Ce qu’il faudrait c’est dénoncer l’enfermement de Boualem Sansal

Oui mais

Ce qu’il faudrait c’est s’écouter

Ce qu’il faudrait c’est ne pas instrumentaliser les souffrances

Ce qu’il faudrait c’est ne pas sélectionner ses indignations

Ce qu’il faudrait c’est écouter

Ce qu’il faudrait c’est entendre

Ce qu’il faudrait c’est se battre pour la paix

Et refuser le oui mais…

7 juillet 2025

Petit matin d’été…

Lever de soleil sur le Pilat : juillet 2018

C’est un tout petit matin ordinaire,

Dans la douce lumière qui s’éveille,

De rimes en rimes le soleil me tire du sommeil.

C’est un tout petit matin d’ici ,

Les premiers rayons au jaune si  pâle

Sur la crête s’étalent.

Plus loin , la nuit qui s’étire  a résisté.
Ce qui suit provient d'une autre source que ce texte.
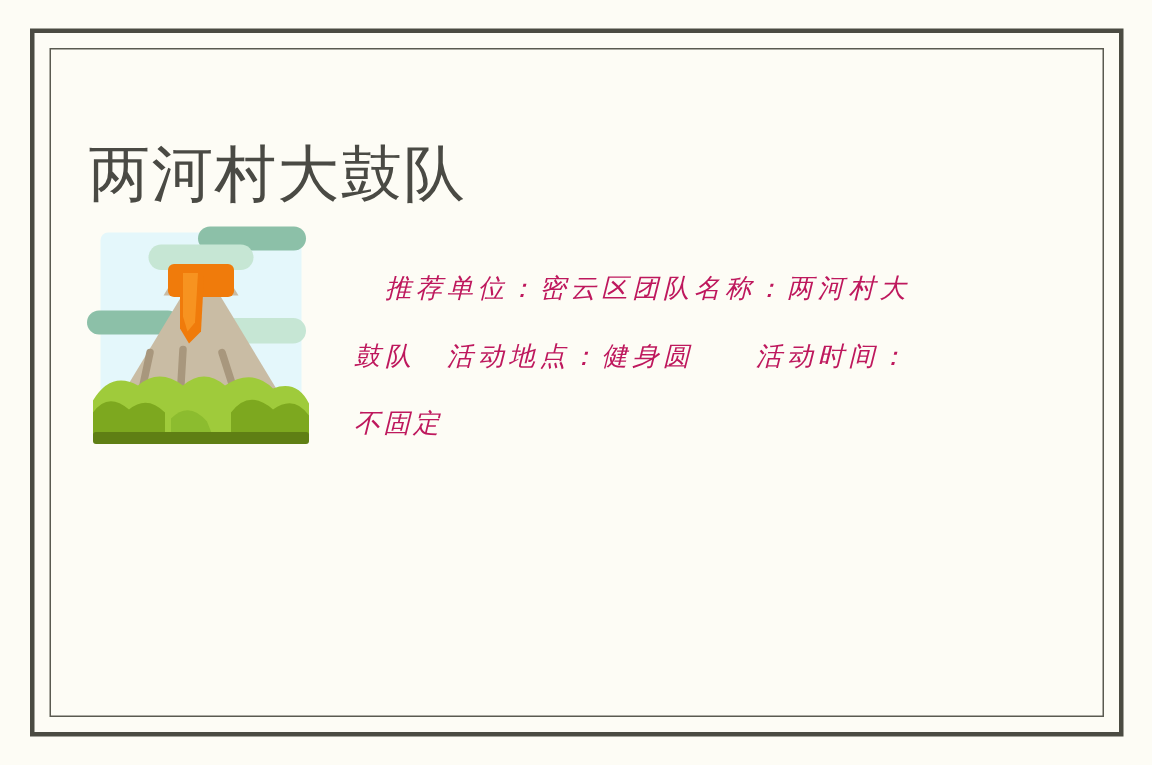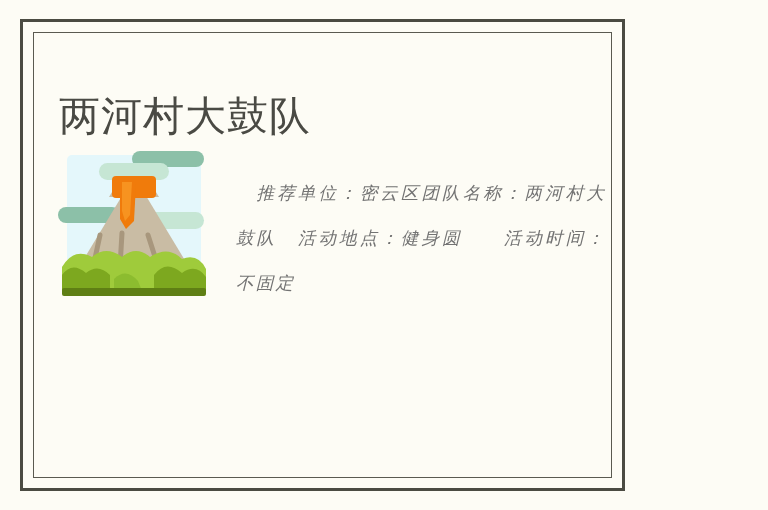"两河村大鼓队" #frame-outer { width: 605px -> 729px }
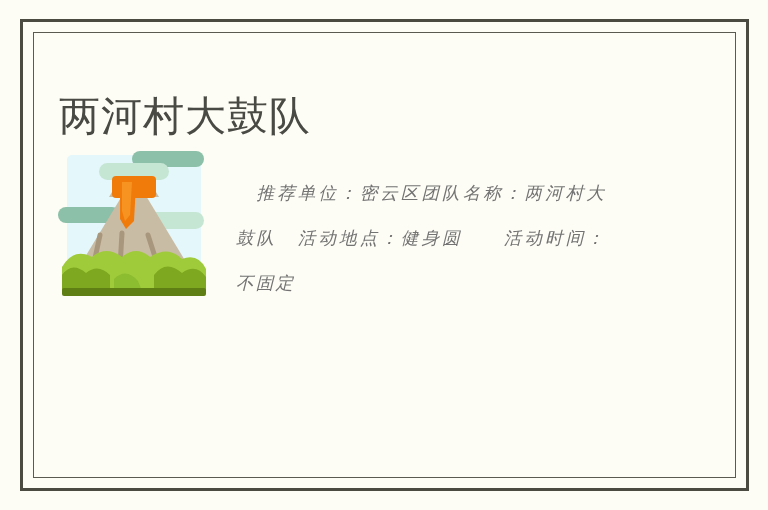"推荐单位：密云区团队名称：两河村大鼓队 活动地点：健身圆 活动时间：不固定" #description { color: #737373 -> #be185d }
Dans l’ombre fraîche du matin,

La pénombre s’est noyée.

Pas un bruit, pas un souffle ,

La chaleur a tout figé.

C’est un petit matin d’été ,

Timidement aux portes de la beauté, il a frappé.

C’est un matin d’été,

Sans parler je l’ai regardé,

Dans un sourire je l’ai aimé.

J’attends

Je suis d’une grammaire oubliée 

Je conjugue le verbe attendre

A tous les temps de l’impatience

J’écoute aux portes des sourires croisées

J’y entends le chant secret des absents

Je cherche des traces d’amitiés

Les arrime aux belles et rondes rimes

Sur la rive mauve de mes basses marées

Ô vous qui ne me voyez

J’attends

Oui j’attends vous le savez

Un signe de la main

A ceux qui se baissent pour pleurer

Cri…

Le deuxième texte que j’ai écrit il y a longtemps déjà et que nous avons à lui à deux voix, dans les deux langues de nos pays respectifs

Sur les fragiles rives de notre humanité en souffrance
Déferlent des torrents de haines
Le vent mauvais qui les pousse est une insulte à la mer et ses vagues
Sur le chemin défoncé de nos restes d’espérance
J’avance en pleurant les grands absents
La force d’aimer a quitté les amputés du sourire
Les mots crépitent sur les écrans tâchés de sang
Chacun se fige dans une morale glacée
Les soirs où j’ai honte de cette agonisante humanité
Je rêve que l’oiseau des océans qui sommeille
Dans l’arrière-pays de ma lourde tête
S’envole en riant

3 novembre 2023

Rêve de paix…

Nous avons accueilli pendant une semaine des familles ukrainiennes pour une semaine de répit, il s’agissait pour la plupart de mamans avec leurs enfants dont le papa a été tué sur le front. Ce fut une semaine chargée d’émotions intense, la guerre qui paraît toujours lointaine et étrangére est soudain entrée dans nos maisons… Voici le texte que j’ai lu après traduction avec mon ami Volodymir, à l’issue de cette semaine si particulière…

Après les pluies de moites haines

On s’envase dans les marais de l’ignoble

Les pas sont si lourds que les visages se courbent

Vers les bas-fonds des ragots numériques

Mais il viendra le temps où les mots rouleront en paix

Entre les lignes ils se parleront d’une voix basse

Ils déposeront leurs armes sans rimes dans les marges

Il viendra le temps des brumes mauves

Qui inventent des sourires de papier

Au bas des pages de nos histoires d’aimer.